Há o risco concreto de que o Judiciário passe a agir como uma espécie de instância de curadoria moral, definindo o que pode ou não ser dito, numa apresentação artística, em nome da proteção de determinados valores e minorias. E isso, em um Estado Democrático, é perigoso - flerta, fulgurosamente, com a censura.
Conclusão: o futuro da arte sob constante vigilância penal
A repressão simbólica de manifestações artísticas por meio do Direito Penal tende a gerar efeitos colaterais indesejados. A autocensura, a retração da crítica, o esvaziamento da arte como linguagem política são apenas alguns dos sintomas do avanço de um modelo jurídico-repressivo de controle social.
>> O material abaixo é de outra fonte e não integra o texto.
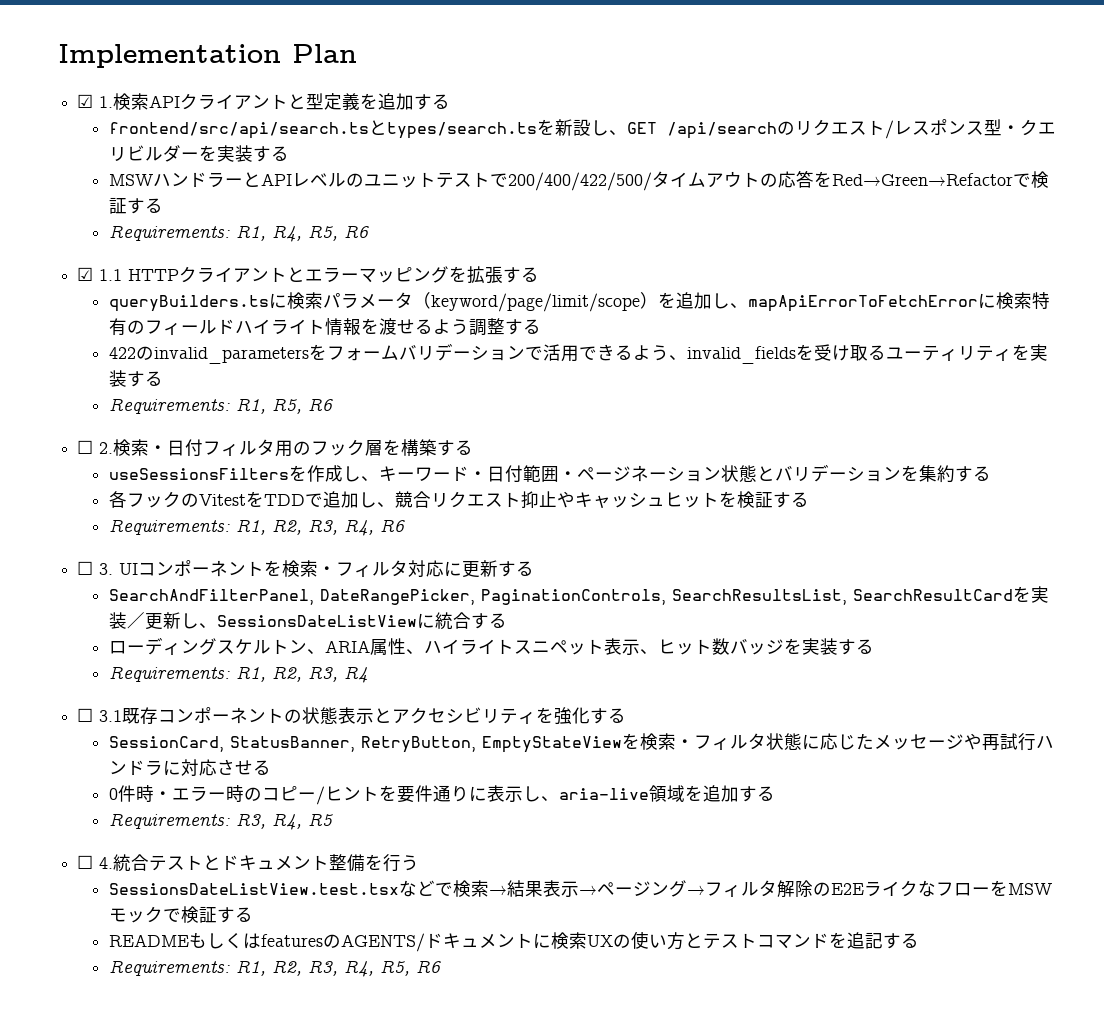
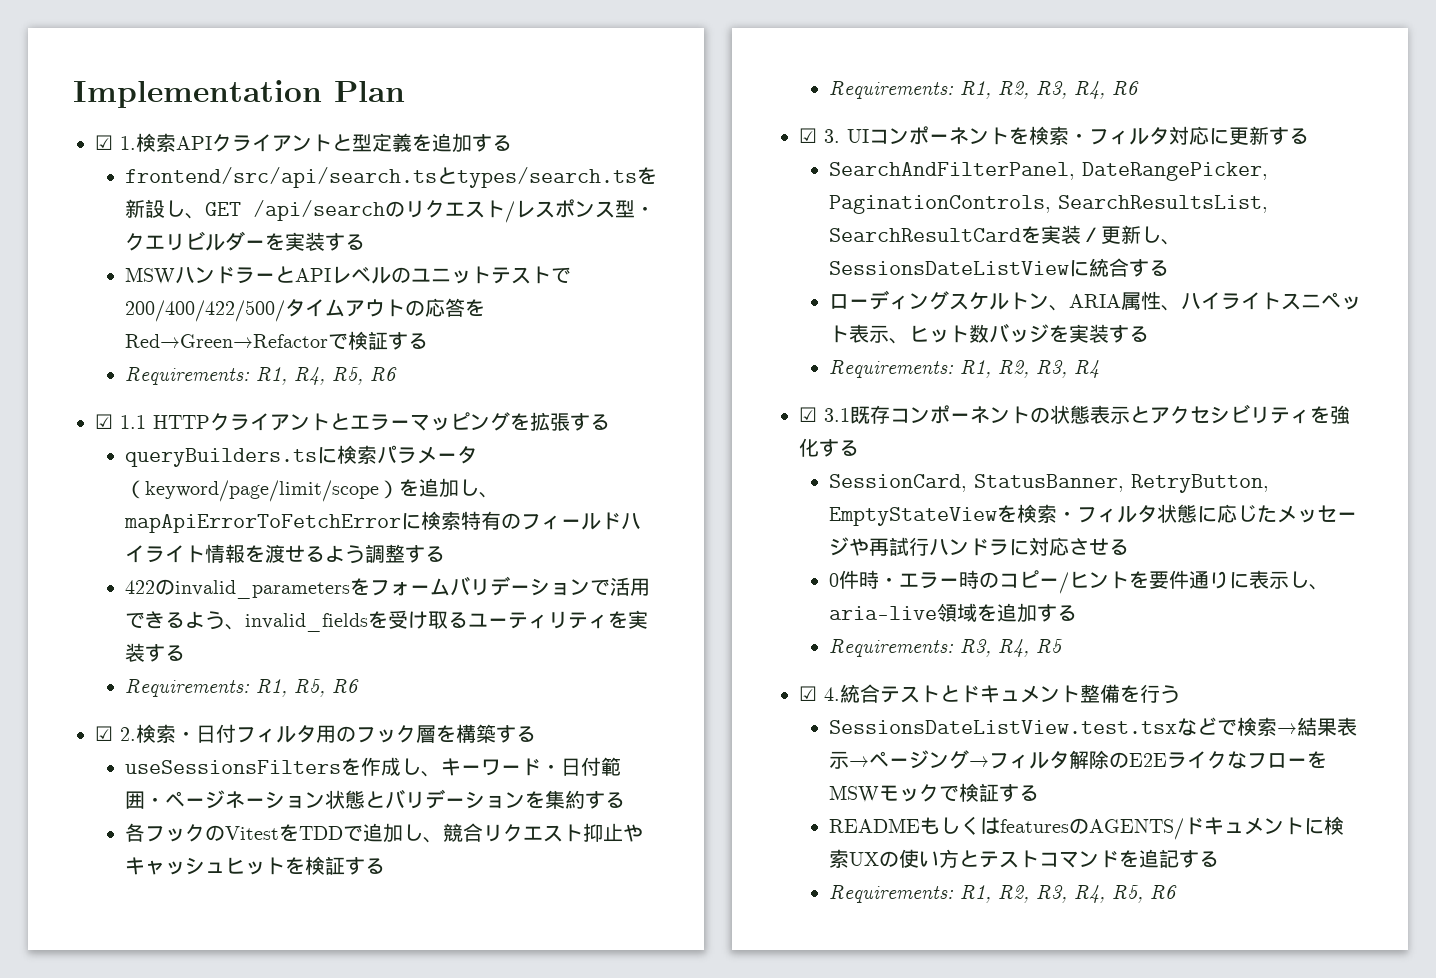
- ☐ 2.検索・日付フィルタ用のフック層を構築する
+ ☑ 2.検索・日付フィルタ用のフック層を構築する
- ☐ 3. UIコンポーネントを検索・フィルタ対応に更新する
+ ☑ 3. UIコンポーネントを検索・フィルタ対応に更新する
- ☐ 3.1既存コンポーネントの状態表示とアクセシビリティを強化する
+ ☑ 3.1既存コンポーネントの状態表示とアクセシビリティを強化する
- ☐ 4.統合テストとドキュメント整備を行う
+ ☑ 4.統合テストとドキュメント整備を行う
Ao invés de criminalizar expressões de arte incômodas, dissonantes, satíricas, o Estado deveria investir em educação para a diversidade, políticas públicas culturais, formação crítica e promoção do debate plural. A arte, por definição e fundamento, desafia, provoca e incomoda. E é justamente por isso que ela deve ser protegida.
O combate ao verdadeiro e puro discurso de ódio deve existir, mas de forma proporcional, fundamentada e compatível com a liberdade de criação artística e o pluralismo de ideias. Criminalizar a arte em nome da moralidade, mesmo que essa arte seja de “mau-gosto”, como dito pelo MPF no caso Waters, é condenar o pensamento ao silêncio, ou seja: censura.